Complete Ollama Guide

Running GGUF Models Locally with Ollama

GGUF (GPT-Generated Unified Format) has quickly become the go-to standard for running large language models on your machine. There’s a growing number of GGUF models on Hugging Face, and thanks to community contributors like TheBloke, you now have easy access to them.

Ollama is an application based on llama.cpp that allows you to interact with large language models directly on your computer. With Ollama, you can use any GGUF quantized models available on Hugging Face directly, without the need to create a new Modelfile or download the models manually.

In this guide, we'll explore two methods to run GGUF models locally with Ollama:

Directly Running GGUF Models from Hugging Face via Ollama
Downloading GGUF Models and Running Them Locally with Ollama

Let's dive into each method.

Method 1: Directly Running GGUF Models from Hugging Face via Ollama

Ollama now supports running any GGUF models available on Hugging Face directly, without manual downloads or Modelfiles. At the time of writing, there are over 45,000 public GGUF checkpoints on the Hugging Face Hub that you can run with a single ollama run command.

Step 1: Install Ollama

If you haven't installed Ollama yet, you can do so by following the instructions on their GitHub repository.

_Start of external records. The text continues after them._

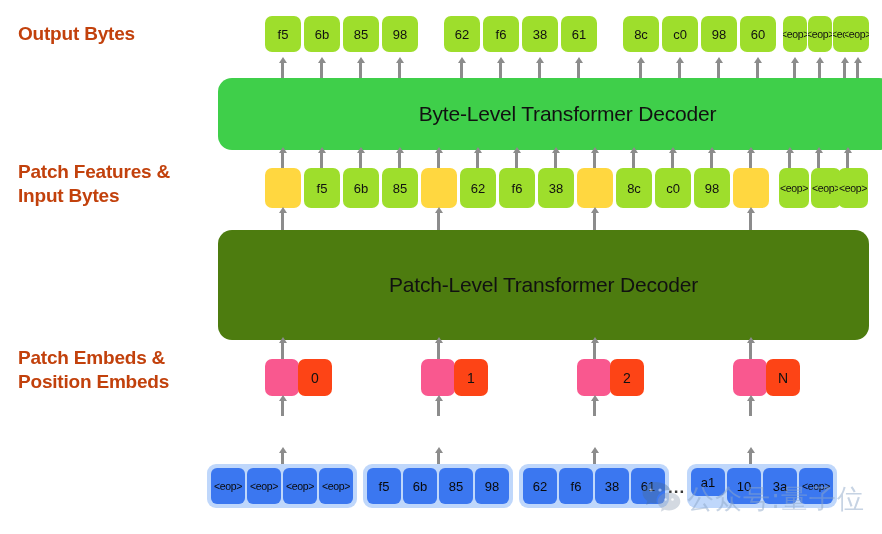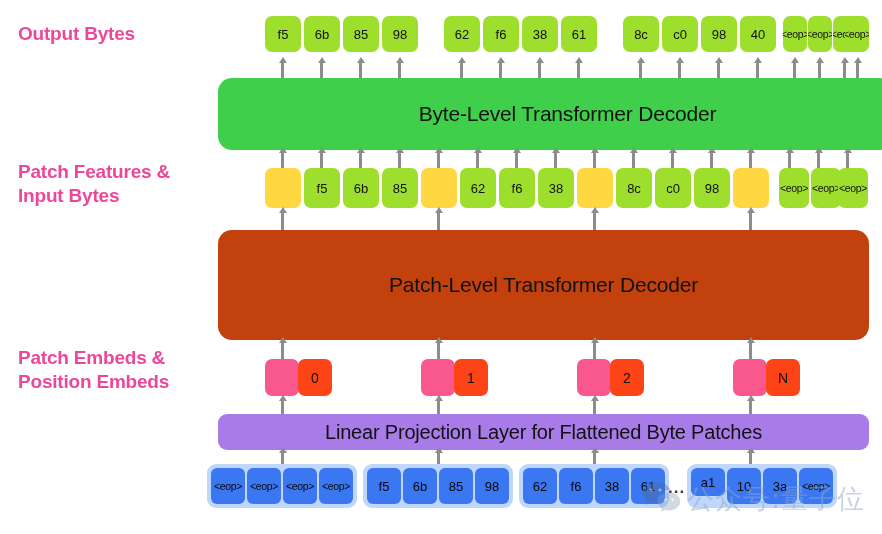--- a/index.html
+++ b/index.html
@@ -19,38 +19,38 @@
     height: 534px;
     background: #ffffff;
   }
 
   
   .row-label {
     position: absolute;
     font-weight: bold;
     font-size: 19px;
     line-height: 24px;
-    color: #ec4899;
+    color: #c2410c;
     letter-spacing: -0.2px;
     white-space: pre-line;
   }
 
   
   .block {
     position: absolute;
     border-radius: 14px;
     display: flex;
     align-items: center;
     justify-content: center;
     color: #111111;
     font-size: 21px;
     letter-spacing: -0.2px;
   }
   .block.green  { background: #3fcf4a; padding-left: 24px; }
-  .block.orange { background: #c2410c; }
+  .block.orange { background: #4d7c0f; }
   .block.purple { background: #a87be8; border-radius: 9px; font-size: 20px; }
 
   
   .cell {
     position: absolute;
     border-radius: 7px;
     display: flex;
     align-items: center;
     justify-content: center;
     font-size: 13px;
@@ -139,21 +139,21 @@
   <div class="cell byte" style="left:382px; top:16px; width:36px; height:36px;">98</div>
 
   <div class="cell byte" style="left:444px; top:16px; width:36px; height:36px;">62</div>
   <div class="cell byte" style="left:483px; top:16px; width:36px; height:36px;">f6</div>
   <div class="cell byte" style="left:522px; top:16px; width:36px; height:36px;">38</div>
   <div class="cell byte" style="left:561px; top:16px; width:36px; height:36px;">61</div>
 
   <div class="cell byte" style="left:623px; top:16px; width:36px; height:36px;">8c</div>
   <div class="cell byte" style="left:662px; top:16px; width:36px; height:36px;">c0</div>
   <div class="cell byte" style="left:701px; top:16px; width:36px; height:36px;">98</div>
-  <div class="cell byte" style="left:740px; top:16px; width:36px; height:36px;">40</div>
+  <div class="cell byte" style="left:740px; top:16px; width:36px; height:36px;">60</div>
 
   <div class="cell byte small" style="left:783px; top:16px; width:24px; height:36px;">&lt;eop&gt;</div>
   <div class="cell byte small" style="left:808px; top:16px; width:24px; height:36px;">&lt;eop&gt;</div>
   <div class="cell byte small" style="left:833px; top:16px; width:24px; height:36px;">&lt;eop&gt;</div>
   <div class="cell byte small" style="left:845px; top:16px; width:24px; height:36px;">&lt;eop&gt;</div>
 
   <div class="arrow up" style="left:281px; top:62px; height:16px;"></div>
   <div class="arrow up" style="left:320px; top:62px; height:16px;"></div>
   <div class="arrow up" style="left:359px; top:62px; height:16px;"></div>
   <div class="arrow up" style="left:398px; top:62px; height:16px;"></div>
@@ -231,21 +231,20 @@
   <div class="cell redpos" style="left:610px; top:359px; width:34px; height:37px;">2</div>
 
   <div class="cell pink" style="left:733px; top:359px; width:34px; height:37px;"></div>
   <div class="cell redpos" style="left:766px; top:359px; width:34px; height:37px;">N</div>
 
   <div class="arrow up" style="left:281px; top:400px; height:16px;"></div>
   <div class="arrow up" style="left:437px; top:400px; height:16px;"></div>
   <div class="arrow up" style="left:593px; top:400px; height:16px;"></div>
   <div class="arrow up" style="left:749px; top:400px; height:16px;"></div>
 
-  <div class="block purple" style="left:218px; top:414px; width:651px; height:36px;">Linear Projection Layer for Flattened Byte Patches</div>
 
   <div class="arrow up" style="left:281px; top:452px; height:14px;"></div>
   <div class="arrow up" style="left:437px; top:452px; height:14px;"></div>
   <div class="arrow up" style="left:593px; top:452px; height:14px;"></div>
   <div class="arrow up" style="left:749px; top:452px; height:14px;"></div>
 
   <div class="patch-group" style="left:207px; top:464px; width:150px; height:44px;"></div>
   <div class="cell blue small" style="left:211px; top:468px; width:34px; height:36px;">&lt;eop&gt;</div>
   <div class="cell blue small" style="left:247px; top:468px; width:34px; height:36px;">&lt;eop&gt;</div>
   <div class="cell blue small" style="left:283px; top:468px; width:34px; height:36px;">&lt;eop&gt;</div>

For macOS users with Homebrew:

brew install ollama/tap/ollama

For other platforms, please refer to the installation guide.

Step 2: Run a GGUF Model from Hugging Face

To run a GGUF model directly from Hugging Face:

ollama run hf.co/{username}/{repository}

For example, to run the Llama-3.2-1B-Instruct-GGUF model:

ollama run hf.co/bartowski/Llama-3.2-1B-Instruct-GGUF

This command will automatically download the model and run it.

Examples of Models You Can Try

Here are some models you can try running directly:

ollama run hf.co/bartowski/Llama-3.2-1B-Instruct-GGUF
ollama run hf.co/mlabonne/Meta-Llama-3.1-8B-Instruct-abliterated-GGUF
ollama run hf.co/arcee-ai/SuperNova-Medius-GGUF
ollama run hf.co/bartowski/Humanish-LLama3-8B-Instruct-GGUF

Custom Quantization

By default, the Q4_K_M quantization scheme is used when it’s present inside the model repository. If not, Ollama defaults to a reasonable quantization type available in the repository.

To select a different quantization scheme, you can specify it in the command:

ollama run hf.co/{username}/{repository}:{quantization}

For example:

ollama run hf.co/bartowski/Llama-3.2-3B-Instruct-GGUF:IQ3_M
ollama run hf.co/bartowski/Llama-3.2-3B-Instruct-GGUF:Q8_0

# The quantization name is case-insensitive
ollama run hf.co/bartowski/Llama-3.2-3B-Instruct-GGUF:iq3_m

# You can also use the full filename as a tag
ollama run hf.co/bartowski/Llama-3.2-3B-Instruct-GGUF:Llama-3.2-3B-Instruct-IQ3_M.gguf

Custom Chat Template and Parameters

By default, a template is selected automatically based on the tokenizer.chat_template metadata stored inside the GGUF file.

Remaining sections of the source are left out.